There’s the slow break. It may happen without you even knowing, causing a dull pain that you deal with, until you finally admit something isn’t right. Wonder how much damage was done by not addressing the dull pain when you first noticed it. Think about what you would have done differently if you would have only been more mindful.

There’s the hard break. Running at dusk, enjoying the fresh cut grass smell of spring, and your leg buckles. Lying on the cement. No warning. Can’t feel the evening sun, the buzzing lawnmowers lose focus, ringing ears. You feel everything and nothing at once.

Symptoms.

Guilt. Remorse. Pain.

The challenging part – admitting that you have a deficiency. You may be the guilty one. Maybe this happened because of your neglect, maybe you could have done something to prevent it.

Wish you could rewind. Go back, stretch, tie your shoes tighter.

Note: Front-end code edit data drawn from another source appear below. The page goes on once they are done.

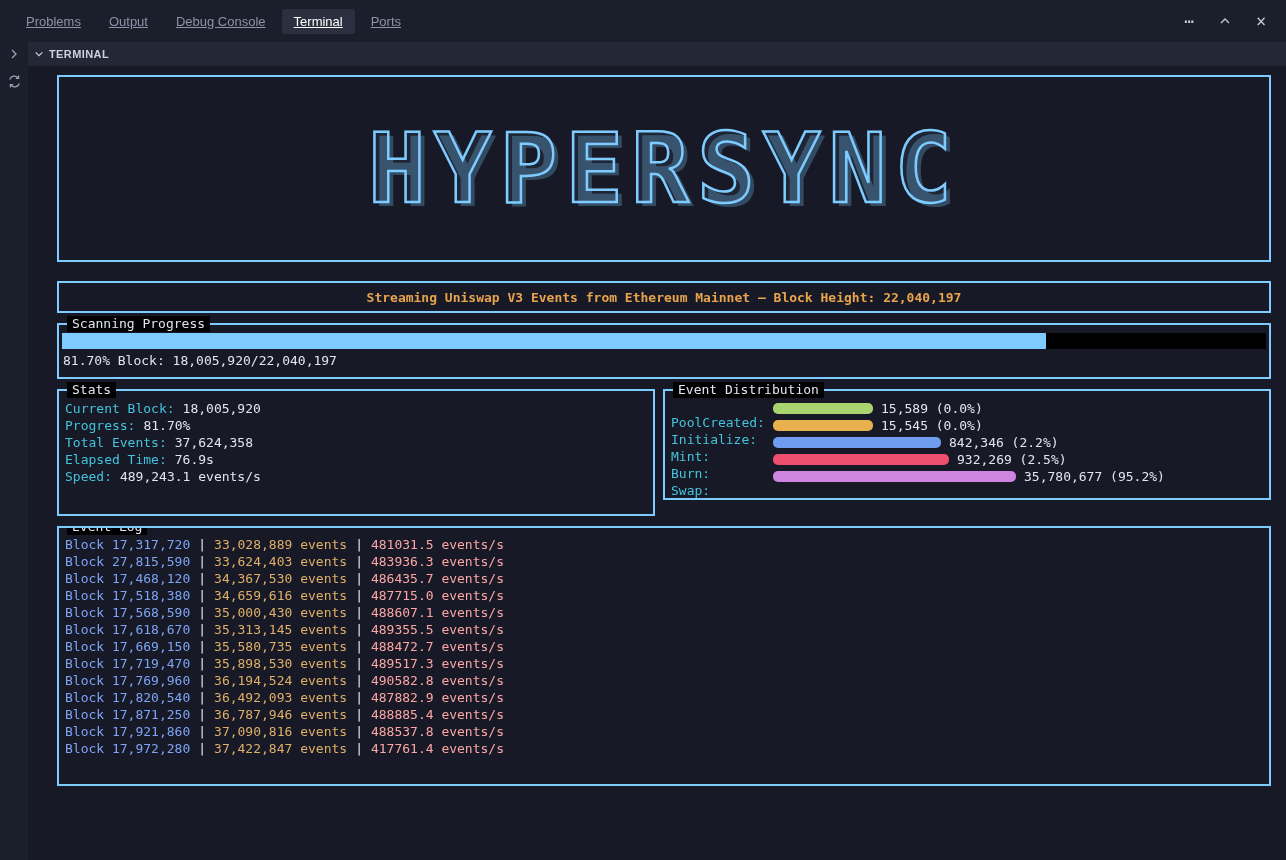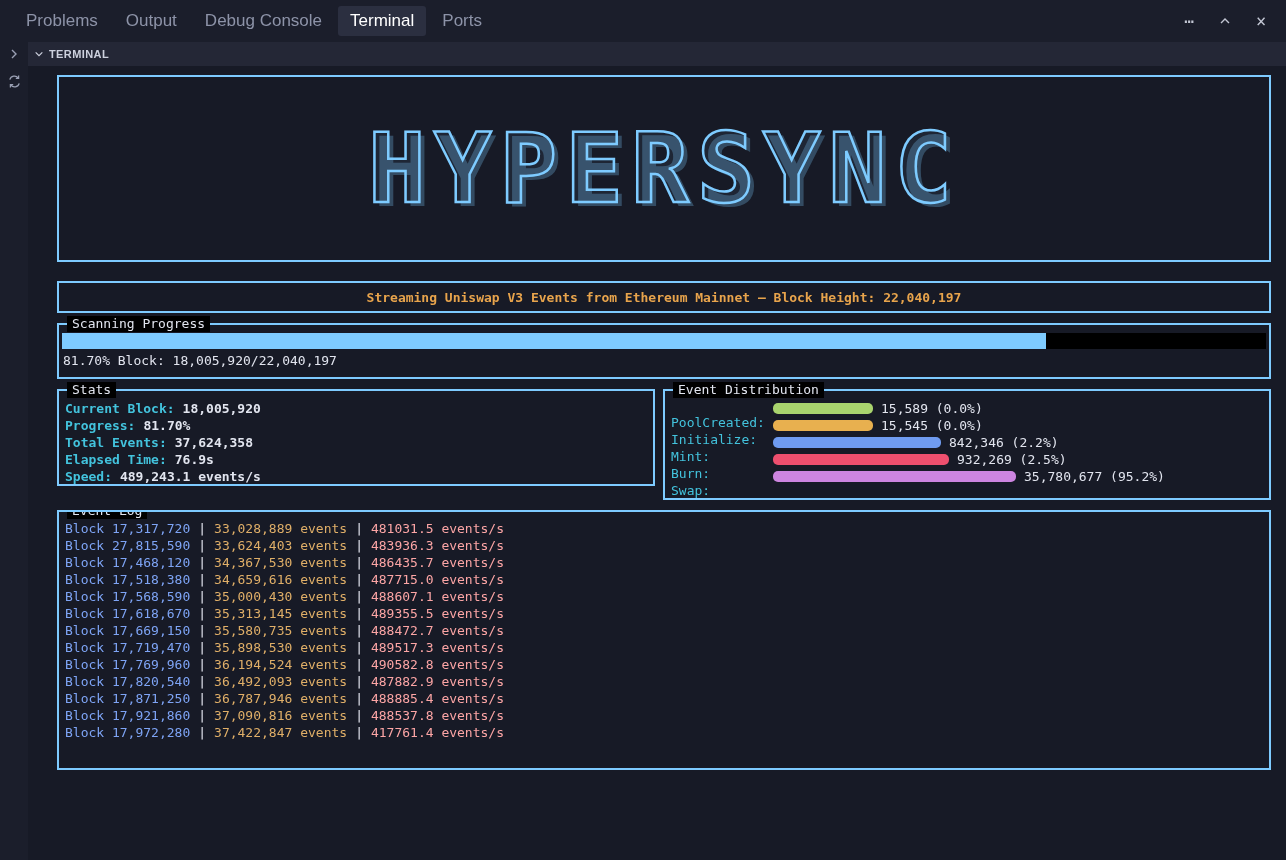--- a/index.html
+++ b/index.html
@@ -12,21 +12,21 @@
   }
   
   .tabbar {
     height:42px; background:#1b1e2b;
     display:flex; align-items:center; justify-content:space-between;
     padding:0 14px;
   }
   .tabs { display:flex; align-items:center; gap:4px; }
   .tab {
     padding:5px 12px; border-radius:3px; cursor:pointer; white-space:nowrap;
-    font-family:"Liberation Sans", sans-serif; font-size:17px; color:#8d93a8;
+    font-family:"Liberation Sans", sans-serif; font-size:13px; color:#8d93a8;text-decoration:underline;
   }
   .tab.active { background:#2b2f40; color:#ffffff; }
   .tab-actions { display:flex; align-items:center; gap:14px; color:#c3c7d4; }
   .icon-btn {
     width:22px; height:22px; display:flex; align-items:center; justify-content:center;
     font-size:17px; cursor:pointer;
   }
   .panel-body { display:flex; height:818px; }
   .rail {
     width:28px; background:#1b1e2b; color:#9aa0b4;
@@ -60,23 +60,23 @@
       text-shadow:5px 4px 0 rgba(126,203,255,.28);
     }
   }
   .status-box { height:32px; display:flex; align-items:center; justify-content:center; }
   .status-text { color:#e8a44c; font-weight:bold; font-size:13px; }
   .progress-box { height:56px; padding:8px 3px 0 3px; }
   .progress-track { height:16px; background:#000000; width:100%; }
   .progress-fill { height:100%; background:#7ecbff; }
   .progress-label { margin-top:4px; color:#e2e5ef; padding-left:1px; }
   .two-col { display:flex; gap:8px; }
-  .stats-box { width:598px; height:97px; padding:9px 10px 0 6px; }
+  .stats-box { width:598px; height:127px; padding:9px 10px 0 6px; }
   .dist-box { flex:1; height:111px; padding:9px 8px 0 6px; }
-  .stat-row { line-height:17px; white-space:nowrap;font-weight:bold; }
+  .stat-row { line-height:17px; white-space:nowrap; }
   .stat-row .stat-label { margin-right:8px; }
   .c-cyan { color:#43c3dd; }
   .c-fg { color:#e2e5ef; }
   .c-blue { color:#7ea4f5; }
   .c-yellow { color:#e0af68; }
   .c-green { color:#fca5a5; }
   .dist-row { display:flex; align-items:center; height:17px; white-space:nowrap; }
   .dist-label { width:102px; flex:none;margin-top:28px; }
   .dist-bar { height:11px; border-radius:5px; flex:none; display:inline-block; }
   .dist-value { margin-left:8px; }

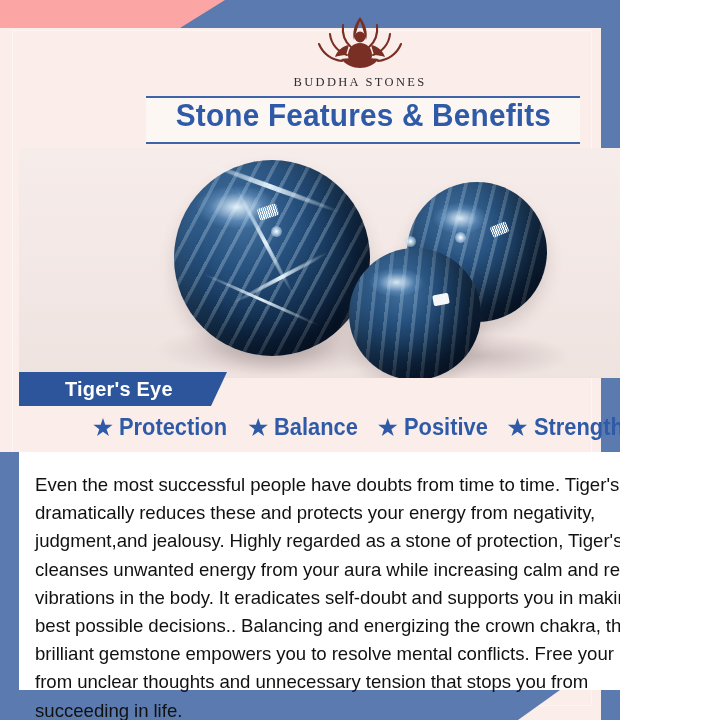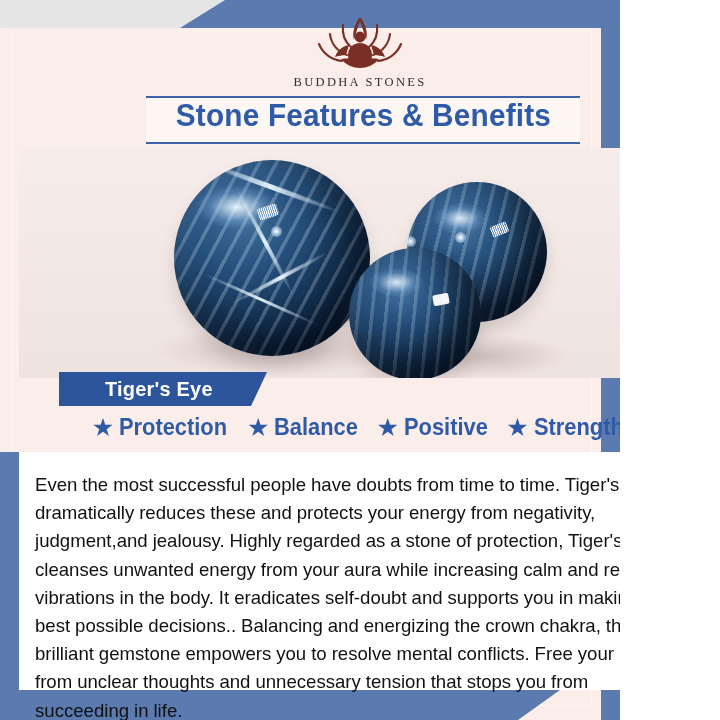--- a/index.html
+++ b/index.html
@@ -10,21 +10,21 @@
   }
   body {
     font-family: "Liberation Sans", sans-serif;
   }
 
   #page {
     position: relative;
     width: 620px;
     height: 720px;
     overflow: hidden;
-    background: #e5e5e5;
+    background: #fca5a5;
   }
 
   
   .blue-band-top {
     position: absolute;
     top: 0;
     left: 180px;
     width: 540px;
     height: 28px;
     background: #5b7ab0;
@@ -248,21 +248,20 @@
     position: absolute;
     left: 19px;
     top: 372px;
     width: 208px;
     height: 34px;
     background: #2d559c;
     clip-path: polygon(0 0, 100% 0, calc(100% - 16px) 100%, 0 100%);
     display: flex;
     align-items: center;
     z-index: 7;
-    margin-left: 40px;
   }
   .name-tag-text {
     color: #ffffff;
     font-size: 20px;
     font-weight: bold;
     padding-left: 46px;
     letter-spacing: 0.2px;
     white-space: nowrap;
   }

Confusion. Betrayal. Hurt.

You did everything you could but the thing you love ruined you. Nothing more to do. Sometimes you can do everything right, yet it still manages to go wrong. You keep telling yourself that. You hope to believe it one day.

The diagnosis.

You see an expert. Obviously broken. You aren’t yourself, you hurt everywhere. You cry and think discouraging things. Every time you move, you are reminded of the pain. You set up a plan for recovery, but you are filled with guilt for now.

Friends tell you not to worry. That this will be a memory soon enough. That you will run again. But you can’t imagine it. The thought of it makes you sick.

The recovery.

Start out slow. Going out, support from friends. Before you’re ready, but you fear you never will be. Wanting to break out in a full run, wanting the instant satisfaction you used to have, missing the momentum, the possibilities. Having to start over from the beginning. Nothing is the same.

Side effects.

Pushing to do more, move forward. But every step reminds you of what you used to be, the gift you used to have. The gift that’s gone. You relapse. You numb yourself however you can. You close your eyes to pretend you aren’t where you are. Wonder if it will ever feel good again.

The prognosis.

You keep stepping, you keep pushing.

Because you have to.

Because you want to believe that everyone else is right and this will all go away.

There will be good days and bad. An entire day will eventually pass where there is no pain. And then a week. Then you will forget that you were ever broken. Eventually, you will be healed. Some evening with overcast clouds and cold rain in the future, you will feel a twinge of pain and be flooded with the old feelings. But you’ll remember getting through it. Remember that you conquered it. And it will be okay.

You will run again. You will be able to see the sunset and smell the spring grass with nothing but feelings of happiness.

You will grow stronger through your healing.